今の人が歩くときは、左足を出せば右手を出し、左右交互に歩きますが、このような歩き方は、明治時代の軍隊から始まったらしいです。そういう歩き方でないと近代軍隊として効率が悪かったのでしょう。そして国民は小学校のころから行進のしかたを徹底して教えこまれました。
 それ以前は左足と左手が同時に出る歩き方でした。今でも民謡の振り付けなどにはそういう動作が多く、また黒沢監督の時代劇映画ではそういう歩き方になっているというお話です。江戸時代の風俗図絵で子供たちが走り回っている絵を見ると、確かにそのように描いてあります。

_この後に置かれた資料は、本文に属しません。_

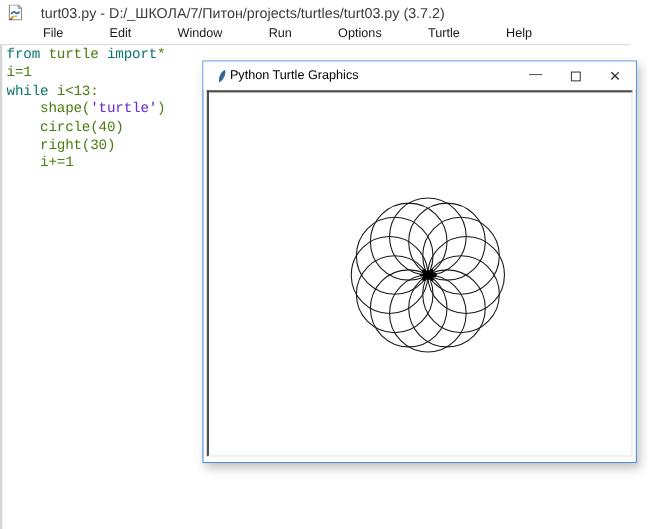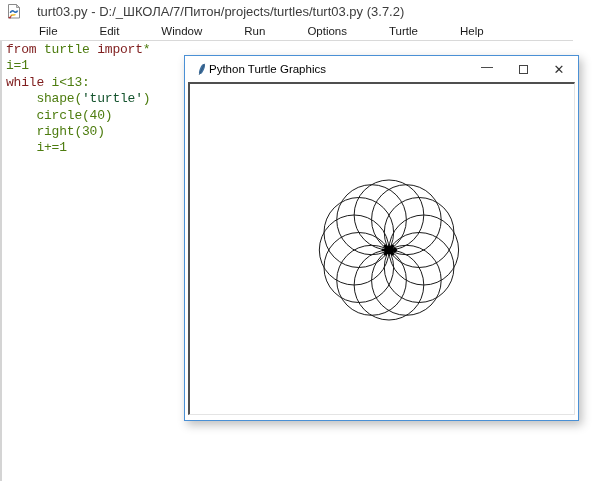--- a/index.html
+++ b/index.html
@@ -25,7 +25,7 @@
                  font-family:"Liberation Mono","DejaVu Sans Mono", monospace;
                  font-size:13px; letter-spacing:-0.2px; line-height:16.4px;
                  white-space:pre; color:#000; }
-  .tok-kw  { color:#7f1d1d; }
+  .tok-kw  { color:#0f766e; }
   .tok-p   { color:#4d7c0f; }
   .tok-str { color:#14532d; }
 

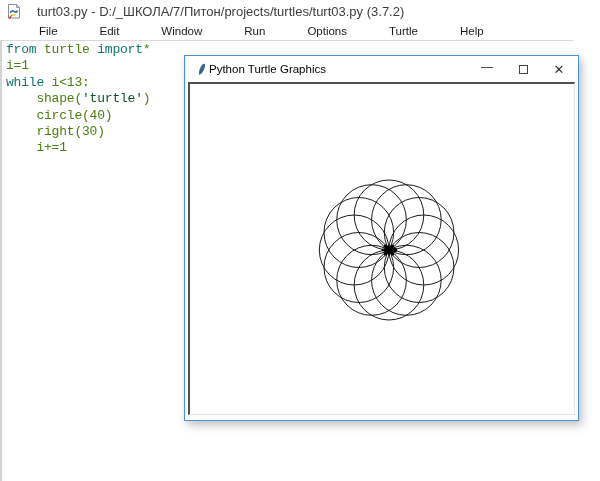--- a/index.html
+++ b/index.html
@@ -27,7 +27,7 @@
                  white-space:pre; color:#000; }
   .tok-kw  { color:#0f766e; }
   .tok-p   { color:#4d7c0f; }
-  .tok-str { color:#14532d; }
+  .tok-str { color:#6d28d9; }
 
   
   .turtle-window { position:absolute; left:184px; top:55px; width:395px; height:366px;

 そんな歩き方をしてたら、モンローウォークのようなセクシーな歩き方はできないと思う人も多いかもしれません。けれど、実際に人が外を歩くときは、物を持って歩くことが多いので、腕は振らずに歩くことが多かったと思います。武士の左手は常に刀に手を掛けて歩き、農夫は農具をかつぎ、町娘は団扇を持ったり提灯を持ったりですし、腕を振らずにどうやってからだのバランスをとるかといえば、腰を振るしかないでしょう。和服の後ろ姿は、お尻の形や揺れかたがはっきりとわかるもので、和服はお尻のセックスアピールに適した服装なのだと言う人もいます。腕を振らなければ自然にお尻を振るようになるのは、当たり前ですよね。